BEGIN Records shown
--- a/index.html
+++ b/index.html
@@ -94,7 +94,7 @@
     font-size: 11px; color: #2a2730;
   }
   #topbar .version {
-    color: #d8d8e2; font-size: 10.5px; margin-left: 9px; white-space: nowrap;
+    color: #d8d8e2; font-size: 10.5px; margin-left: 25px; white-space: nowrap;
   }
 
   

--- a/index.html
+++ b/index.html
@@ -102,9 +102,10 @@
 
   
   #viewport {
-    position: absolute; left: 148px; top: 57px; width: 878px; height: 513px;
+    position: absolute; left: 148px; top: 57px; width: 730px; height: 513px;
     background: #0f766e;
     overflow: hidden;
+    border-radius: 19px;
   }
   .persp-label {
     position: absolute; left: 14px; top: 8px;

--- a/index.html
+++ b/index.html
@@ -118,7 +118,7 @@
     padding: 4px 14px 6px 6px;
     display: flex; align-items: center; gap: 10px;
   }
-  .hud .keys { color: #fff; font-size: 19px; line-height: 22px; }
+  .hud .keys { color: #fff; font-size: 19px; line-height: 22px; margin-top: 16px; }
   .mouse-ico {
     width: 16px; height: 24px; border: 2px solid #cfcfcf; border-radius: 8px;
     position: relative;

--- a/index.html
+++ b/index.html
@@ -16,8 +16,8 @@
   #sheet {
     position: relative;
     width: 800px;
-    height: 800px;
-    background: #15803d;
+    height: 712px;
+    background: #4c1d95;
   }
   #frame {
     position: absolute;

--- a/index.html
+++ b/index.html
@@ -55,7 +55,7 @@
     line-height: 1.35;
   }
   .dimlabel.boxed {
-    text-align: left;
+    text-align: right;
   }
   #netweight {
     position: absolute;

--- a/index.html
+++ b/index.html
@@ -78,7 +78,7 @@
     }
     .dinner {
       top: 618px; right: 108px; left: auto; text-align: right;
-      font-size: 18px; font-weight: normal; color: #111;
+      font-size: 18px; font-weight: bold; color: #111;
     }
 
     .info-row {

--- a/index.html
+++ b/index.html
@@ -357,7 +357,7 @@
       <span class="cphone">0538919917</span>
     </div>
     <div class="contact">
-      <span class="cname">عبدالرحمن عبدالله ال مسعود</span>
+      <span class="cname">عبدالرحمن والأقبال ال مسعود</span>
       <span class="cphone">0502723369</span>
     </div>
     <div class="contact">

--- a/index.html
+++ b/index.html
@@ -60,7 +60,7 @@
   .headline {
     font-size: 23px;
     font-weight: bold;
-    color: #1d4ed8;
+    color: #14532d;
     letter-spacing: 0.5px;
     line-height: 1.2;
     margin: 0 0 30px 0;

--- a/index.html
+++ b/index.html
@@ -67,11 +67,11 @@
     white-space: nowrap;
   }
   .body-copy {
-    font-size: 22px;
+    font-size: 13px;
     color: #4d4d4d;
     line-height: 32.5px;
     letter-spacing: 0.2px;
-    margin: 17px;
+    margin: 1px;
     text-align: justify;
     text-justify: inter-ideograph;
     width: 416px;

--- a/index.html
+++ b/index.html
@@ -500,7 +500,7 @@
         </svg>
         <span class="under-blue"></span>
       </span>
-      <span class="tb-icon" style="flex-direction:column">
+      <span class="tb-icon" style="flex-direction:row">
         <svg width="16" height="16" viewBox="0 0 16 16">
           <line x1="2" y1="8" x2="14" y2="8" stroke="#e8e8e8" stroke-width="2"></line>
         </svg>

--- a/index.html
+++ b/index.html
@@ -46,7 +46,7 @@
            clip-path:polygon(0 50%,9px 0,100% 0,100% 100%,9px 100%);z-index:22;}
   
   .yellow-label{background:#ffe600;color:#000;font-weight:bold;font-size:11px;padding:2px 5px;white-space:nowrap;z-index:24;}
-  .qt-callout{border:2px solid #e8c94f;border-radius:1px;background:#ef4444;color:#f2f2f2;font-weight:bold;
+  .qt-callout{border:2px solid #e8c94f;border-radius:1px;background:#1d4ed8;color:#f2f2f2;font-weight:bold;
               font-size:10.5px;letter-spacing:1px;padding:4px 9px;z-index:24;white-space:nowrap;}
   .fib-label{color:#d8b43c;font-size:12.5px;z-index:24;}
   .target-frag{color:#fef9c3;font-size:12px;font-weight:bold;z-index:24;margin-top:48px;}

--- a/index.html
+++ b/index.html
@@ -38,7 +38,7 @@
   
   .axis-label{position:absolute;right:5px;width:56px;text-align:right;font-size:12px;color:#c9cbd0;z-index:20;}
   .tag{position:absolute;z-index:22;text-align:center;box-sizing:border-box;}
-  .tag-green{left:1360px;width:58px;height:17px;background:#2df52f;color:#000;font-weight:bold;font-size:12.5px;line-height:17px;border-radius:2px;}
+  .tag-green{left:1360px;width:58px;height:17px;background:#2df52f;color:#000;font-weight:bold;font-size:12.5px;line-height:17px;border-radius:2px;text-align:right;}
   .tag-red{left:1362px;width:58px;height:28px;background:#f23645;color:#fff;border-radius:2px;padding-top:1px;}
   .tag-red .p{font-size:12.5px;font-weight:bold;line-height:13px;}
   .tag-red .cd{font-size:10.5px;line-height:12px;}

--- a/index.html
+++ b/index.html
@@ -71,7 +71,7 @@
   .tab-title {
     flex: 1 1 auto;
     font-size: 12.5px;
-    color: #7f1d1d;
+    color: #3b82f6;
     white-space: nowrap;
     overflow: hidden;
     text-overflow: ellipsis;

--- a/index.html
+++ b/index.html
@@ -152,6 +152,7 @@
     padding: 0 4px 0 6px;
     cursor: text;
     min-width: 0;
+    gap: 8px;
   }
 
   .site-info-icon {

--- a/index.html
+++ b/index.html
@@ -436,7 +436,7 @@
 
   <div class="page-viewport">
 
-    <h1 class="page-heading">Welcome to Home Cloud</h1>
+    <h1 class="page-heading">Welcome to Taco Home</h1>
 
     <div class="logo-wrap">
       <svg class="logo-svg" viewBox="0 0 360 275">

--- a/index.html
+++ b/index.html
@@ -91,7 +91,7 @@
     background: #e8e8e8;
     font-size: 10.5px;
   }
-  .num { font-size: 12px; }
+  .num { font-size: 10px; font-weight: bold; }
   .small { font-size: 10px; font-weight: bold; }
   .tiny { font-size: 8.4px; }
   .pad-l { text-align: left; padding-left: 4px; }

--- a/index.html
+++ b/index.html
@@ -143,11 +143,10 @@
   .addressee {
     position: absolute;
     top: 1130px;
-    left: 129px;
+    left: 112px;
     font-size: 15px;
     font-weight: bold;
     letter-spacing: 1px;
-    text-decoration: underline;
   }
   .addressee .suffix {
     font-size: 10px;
END Records shown
- [Task instructions]: Nothing in the data may be left out. Copy all of it exactly.

- [Reply]:
--- a/index.html
+++ b/index.html
@@ -94,7 +94,7 @@
     font-size: 11px; color: #2a2730;
   }
   #topbar .version {
-    color: #d8d8e2; font-size: 10.5px; margin-left: 9px; white-space: nowrap;
+    color: #d8d8e2; font-size: 10.5px; margin-left: 25px; white-space: nowrap;
   }
 
   

--- a/index.html
+++ b/index.html
@@ -102,9 +102,10 @@
 
   
   #viewport {
-    position: absolute; left: 148px; top: 57px; width: 878px; height: 513px;
+    position: absolute; left: 148px; top: 57px; width: 730px; height: 513px;
     background: #0f766e;
     overflow: hidden;
+    border-radius: 19px;
   }
   .persp-label {
     position: absolute; left: 14px; top: 8px;

--- a/index.html
+++ b/index.html
@@ -118,7 +118,7 @@
     padding: 4px 14px 6px 6px;
     display: flex; align-items: center; gap: 10px;
   }
-  .hud .keys { color: #fff; font-size: 19px; line-height: 22px; }
+  .hud .keys { color: #fff; font-size: 19px; line-height: 22px; margin-top: 16px; }
   .mouse-ico {
     width: 16px; height: 24px; border: 2px solid #cfcfcf; border-radius: 8px;
     position: relative;

--- a/index.html
+++ b/index.html
@@ -16,8 +16,8 @@
   #sheet {
     position: relative;
     width: 800px;
-    height: 800px;
-    background: #15803d;
+    height: 712px;
+    background: #4c1d95;
   }
   #frame {
     position: absolute;

--- a/index.html
+++ b/index.html
@@ -55,7 +55,7 @@
     line-height: 1.35;
   }
   .dimlabel.boxed {
-    text-align: left;
+    text-align: right;
   }
   #netweight {
     position: absolute;

--- a/index.html
+++ b/index.html
@@ -78,7 +78,7 @@
     }
     .dinner {
       top: 618px; right: 108px; left: auto; text-align: right;
-      font-size: 18px; font-weight: normal; color: #111;
+      font-size: 18px; font-weight: bold; color: #111;
     }
 
     .info-row {

--- a/index.html
+++ b/index.html
@@ -357,7 +357,7 @@
       <span class="cphone">0538919917</span>
     </div>
     <div class="contact">
-      <span class="cname">عبدالرحمن عبدالله ال مسعود</span>
+      <span class="cname">عبدالرحمن والأقبال ال مسعود</span>
       <span class="cphone">0502723369</span>
     </div>
     <div class="contact">

--- a/index.html
+++ b/index.html
@@ -60,7 +60,7 @@
   .headline {
     font-size: 23px;
     font-weight: bold;
-    color: #1d4ed8;
+    color: #14532d;
     letter-spacing: 0.5px;
     line-height: 1.2;
     margin: 0 0 30px 0;

--- a/index.html
+++ b/index.html
@@ -67,11 +67,11 @@
     white-space: nowrap;
   }
   .body-copy {
-    font-size: 22px;
+    font-size: 13px;
     color: #4d4d4d;
     line-height: 32.5px;
     letter-spacing: 0.2px;
-    margin: 17px;
+    margin: 1px;
     text-align: justify;
     text-justify: inter-ideograph;
     width: 416px;

--- a/index.html
+++ b/index.html
@@ -500,7 +500,7 @@
         </svg>
         <span class="under-blue"></span>
       </span>
-      <span class="tb-icon" style="flex-direction:column">
+      <span class="tb-icon" style="flex-direction:row">
         <svg width="16" height="16" viewBox="0 0 16 16">
           <line x1="2" y1="8" x2="14" y2="8" stroke="#e8e8e8" stroke-width="2"></line>
         </svg>

--- a/index.html
+++ b/index.html
@@ -46,7 +46,7 @@
            clip-path:polygon(0 50%,9px 0,100% 0,100% 100%,9px 100%);z-index:22;}
   
   .yellow-label{background:#ffe600;color:#000;font-weight:bold;font-size:11px;padding:2px 5px;white-space:nowrap;z-index:24;}
-  .qt-callout{border:2px solid #e8c94f;border-radius:1px;background:#ef4444;color:#f2f2f2;font-weight:bold;
+  .qt-callout{border:2px solid #e8c94f;border-radius:1px;background:#1d4ed8;color:#f2f2f2;font-weight:bold;
               font-size:10.5px;letter-spacing:1px;padding:4px 9px;z-index:24;white-space:nowrap;}
   .fib-label{color:#d8b43c;font-size:12.5px;z-index:24;}
   .target-frag{color:#fef9c3;font-size:12px;font-weight:bold;z-index:24;margin-top:48px;}

--- a/index.html
+++ b/index.html
@@ -38,7 +38,7 @@
   
   .axis-label{position:absolute;right:5px;width:56px;text-align:right;font-size:12px;color:#c9cbd0;z-index:20;}
   .tag{position:absolute;z-index:22;text-align:center;box-sizing:border-box;}
-  .tag-green{left:1360px;width:58px;height:17px;background:#2df52f;color:#000;font-weight:bold;font-size:12.5px;line-height:17px;border-radius:2px;}
+  .tag-green{left:1360px;width:58px;height:17px;background:#2df52f;color:#000;font-weight:bold;font-size:12.5px;line-height:17px;border-radius:2px;text-align:right;}
   .tag-red{left:1362px;width:58px;height:28px;background:#f23645;color:#fff;border-radius:2px;padding-top:1px;}
   .tag-red .p{font-size:12.5px;font-weight:bold;line-height:13px;}
   .tag-red .cd{font-size:10.5px;line-height:12px;}

--- a/index.html
+++ b/index.html
@@ -71,7 +71,7 @@
   .tab-title {
     flex: 1 1 auto;
     font-size: 12.5px;
-    color: #7f1d1d;
+    color: #3b82f6;
     white-space: nowrap;
     overflow: hidden;
     text-overflow: ellipsis;

--- a/index.html
+++ b/index.html
@@ -152,6 +152,7 @@
     padding: 0 4px 0 6px;
     cursor: text;
     min-width: 0;
+    gap: 8px;
   }
 
   .site-info-icon {

--- a/index.html
+++ b/index.html
@@ -436,7 +436,7 @@
 
   <div class="page-viewport">
 
-    <h1 class="page-heading">Welcome to Home Cloud</h1>
+    <h1 class="page-heading">Welcome to Taco Home</h1>
 
     <div class="logo-wrap">
       <svg class="logo-svg" viewBox="0 0 360 275">

--- a/index.html
+++ b/index.html
@@ -91,7 +91,7 @@
     background: #e8e8e8;
     font-size: 10.5px;
   }
-  .num { font-size: 12px; }
+  .num { font-size: 10px; font-weight: bold; }
   .small { font-size: 10px; font-weight: bold; }
   .tiny { font-size: 8.4px; }
   .pad-l { text-align: left; padding-left: 4px; }

--- a/index.html
+++ b/index.html
@@ -143,11 +143,10 @@
   .addressee {
     position: absolute;
     top: 1130px;
-    left: 129px;
+    left: 112px;
     font-size: 15px;
     font-weight: bold;
     letter-spacing: 1px;
-    text-decoration: underline;
   }
   .addressee .suffix {
     font-size: 10px;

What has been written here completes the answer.